Per il luccio questo aspetto potrebbe non essere cosi' cruciale come per i salmonidi ma garantire un flusso di individui tra popolazioni aiuta a distribuire i benefici di aree protette, e questo vale per tutte le specie.

Scala di monta sul fiume Vantaa a Helsinki (per fortuna non tutte le scale di risalita sono a gradoni ed estreme..)

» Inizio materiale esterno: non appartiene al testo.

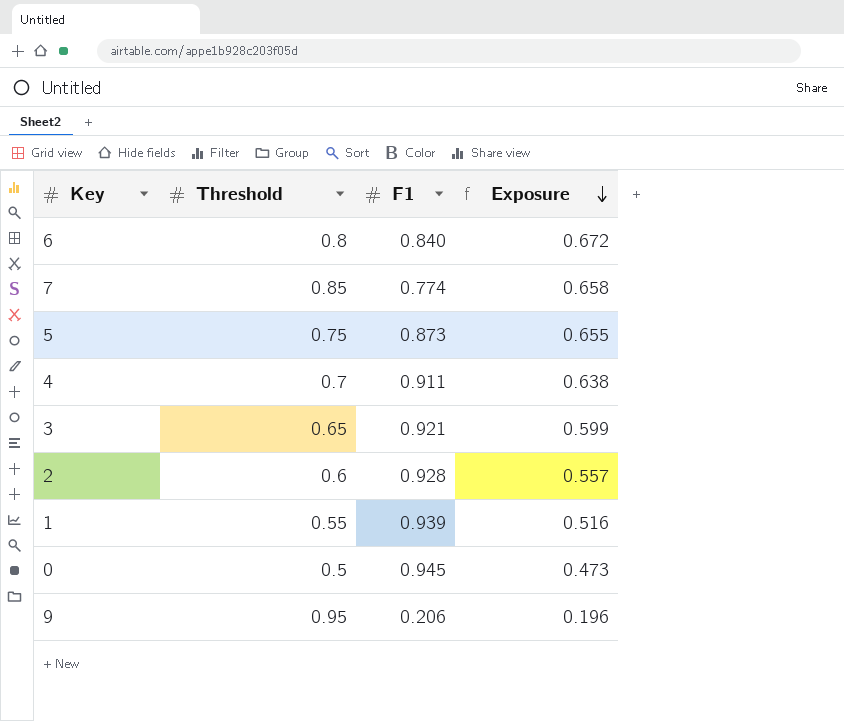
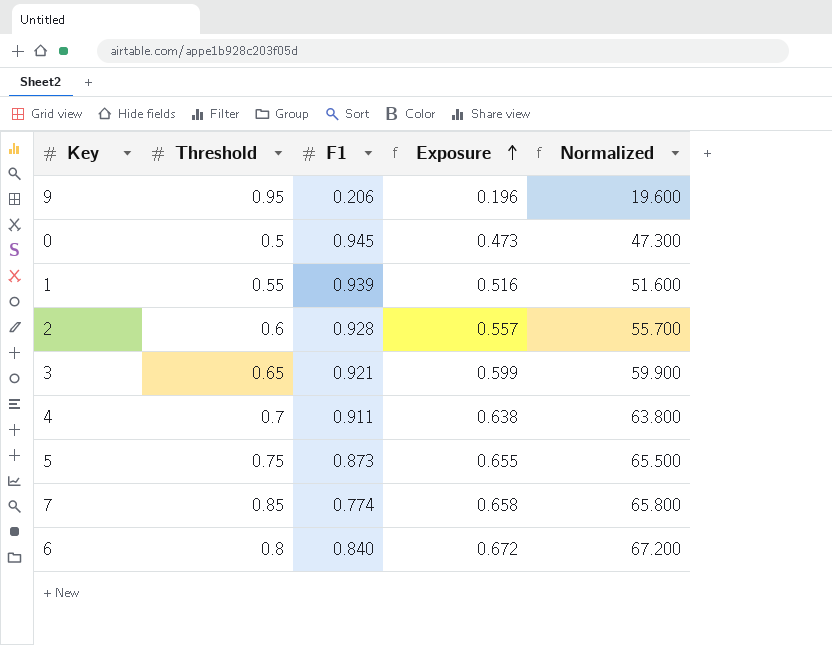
row order: Exposure descending -> Exposure ascending
column Normalized | formula: none -> [Exposure] * 100

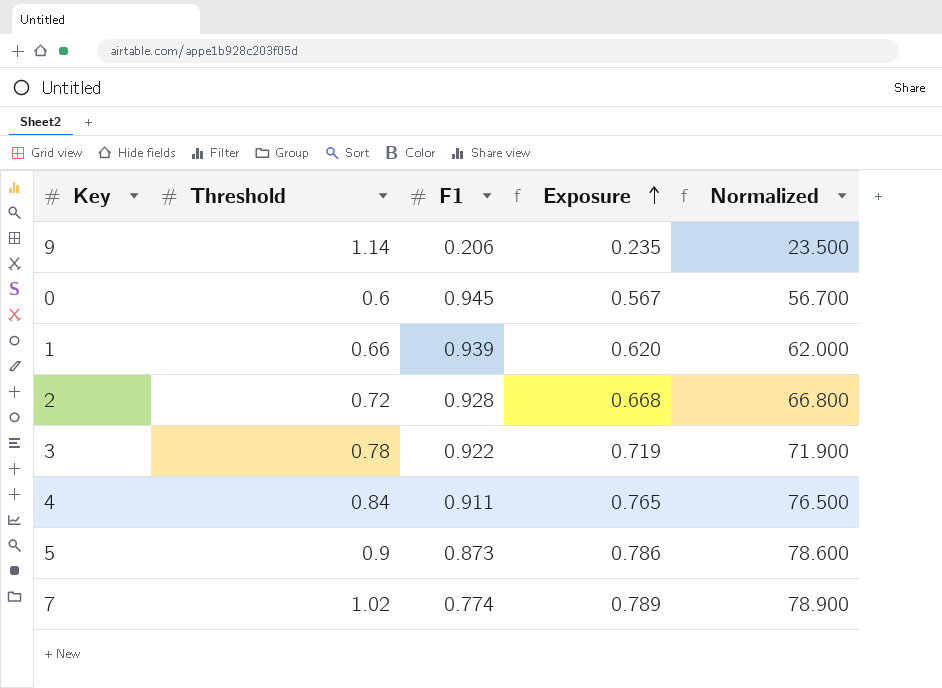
row 6: 0.8 | 0.840 | 0.672 | 67.200 -> none
9 | Threshold: 0.95 -> 1.14
9 | Exposure: 0.196 -> 0.235
9 | Normalized: 19.600 -> 23.500
0 | Threshold: 0.5 -> 0.6
0 | Exposure: 0.473 -> 0.567
0 | Normalized: 47.300 -> 56.700
1 | Threshold: 0.55 -> 0.66
1 | Exposure: 0.516 -> 0.620
1 | Normalized: 51.600 -> 62.000
2 | Threshold: 0.6 -> 0.72
2 | Exposure: 0.557 -> 0.668
2 | Normalized: 55.700 -> 66.800
3 | Threshold: 0.65 -> 0.78
3 | F1: 0.921 -> 0.922
3 | Exposure: 0.599 -> 0.719
3 | Normalized: 59.900 -> 71.900
4 | Threshold: 0.7 -> 0.84
4 | Exposure: 0.638 -> 0.765
4 | Normalized: 63.800 -> 76.500
5 | Threshold: 0.75 -> 0.9
5 | Exposure: 0.655 -> 0.786
5 | Normalized: 65.500 -> 78.600
7 | Threshold: 0.85 -> 1.02
7 | Exposure: 0.658 -> 0.789
7 | Normalized: 65.800 -> 78.900

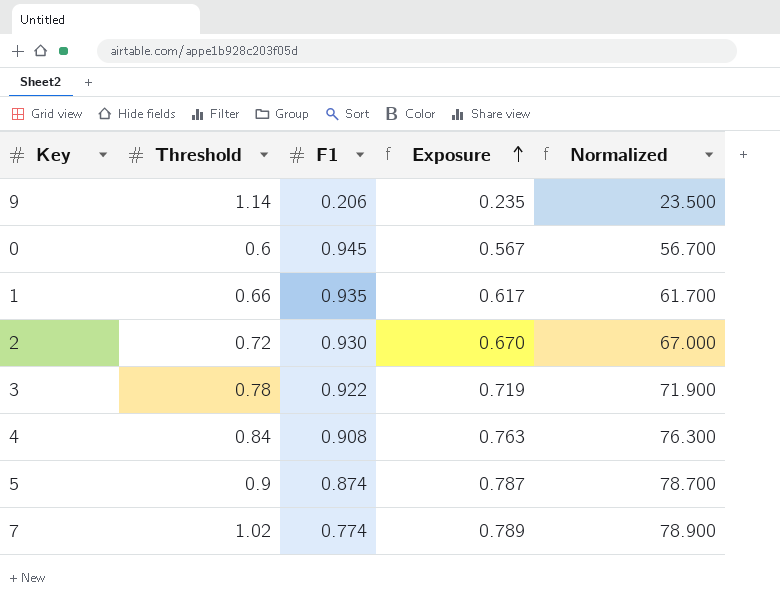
1 | F1: 0.939 -> 0.935
1 | Exposure: 0.620 -> 0.617
1 | Normalized: 62.000 -> 61.700
2 | F1: 0.928 -> 0.930
2 | Exposure: 0.668 -> 0.670
2 | Normalized: 66.800 -> 67.000
4 | F1: 0.911 -> 0.908
4 | Exposure: 0.765 -> 0.763
4 | Normalized: 76.500 -> 76.300
5 | F1: 0.873 -> 0.874
5 | Exposure: 0.786 -> 0.787
5 | Normalized: 78.600 -> 78.700

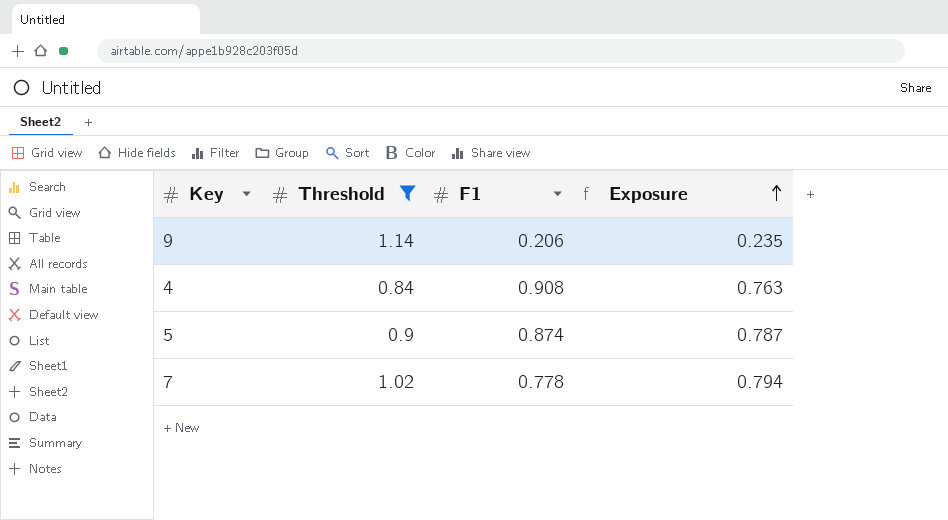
filter: none -> Threshold >= 0.84
column Normalized | formula: [Exposure] * 100 -> none
7 | F1: 0.774 -> 0.778
7 | Exposure: 0.789 -> 0.794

Per non farla troppo lunga rimando la discussione degli altri punti a data da destinarsi..

Bibliografia:
- Skov et al. 2002
- Raat 1988
- Sutela et al. 2003

7 comments:

Anonimo ha detto...

come sempre complimenti!!! aspetto ansioso il continuo!
stay tuned!!!!

riccardo

Milo ha detto...

grazie dei complimenti, ultimamente ho veramente poco tempo da dedicare al blog ed e' facile scoraggiarsi..

Anonimo ha detto...

Milo una persona come te non deve mai Scoraggiarsi .
anche se so che spesso non si Riceve dal Pubblico la dovuta riconoscenza non per Malafede ma spesso semplicemente per Mancanza di Voglia di postare una semplice Rissopta se pur veloce ,
ciò nonostante personalmente ho letto su diversi siti ,
i tuoi Racconti e devo dire che spesso li leggo
tutto d'un fiato .!!
grazie a te Milo per il tempo che ci dedichi Invitandoci a leggerti e sopratutto per la Passione e Competenza che Trasmetti , continua Così ..!!
ciao Pino ..( orcassassina ) ..!

Anonimo ha detto...

ciao quando puoi fai un articolo con foto circa le speci di luccio presenti in italia? personalmente non riconosco l italico dall europeo cioa e grazie

Milo ha detto...

Personalmente ritengo che in Italia ci sia una sola specie di luccio (Esox lucius) e che per il momento non ci siano le basi per parlare di specie diverse ma per lo piu' di ecotipi (o sottospecie, a volerla stirare). Il riconoscimento degli ecotipi e il loro valore conservazionistico e' indubbio ma non e' sempre facile, come penso di mostrare a breve in un articolo che e' in preparazione e dovrebbe vedere la luce non appena mi arriva del materiale che sto aspettando dall'Italia.

Anonimo ha detto...

mi riferivo alle differenze tra il luccio italico e quello europeo che vendono di solito gli allevamenti, non riesco a distinguerli mai

luigi

Milo ha detto...

appunto Luigi, non sempre e' facile distinguerli neanche per gli esperti..almeno non in tutti i casi..comunque conto di pubblicare l'articolo prima della fine dell'anno per cui rimani sintonizzato!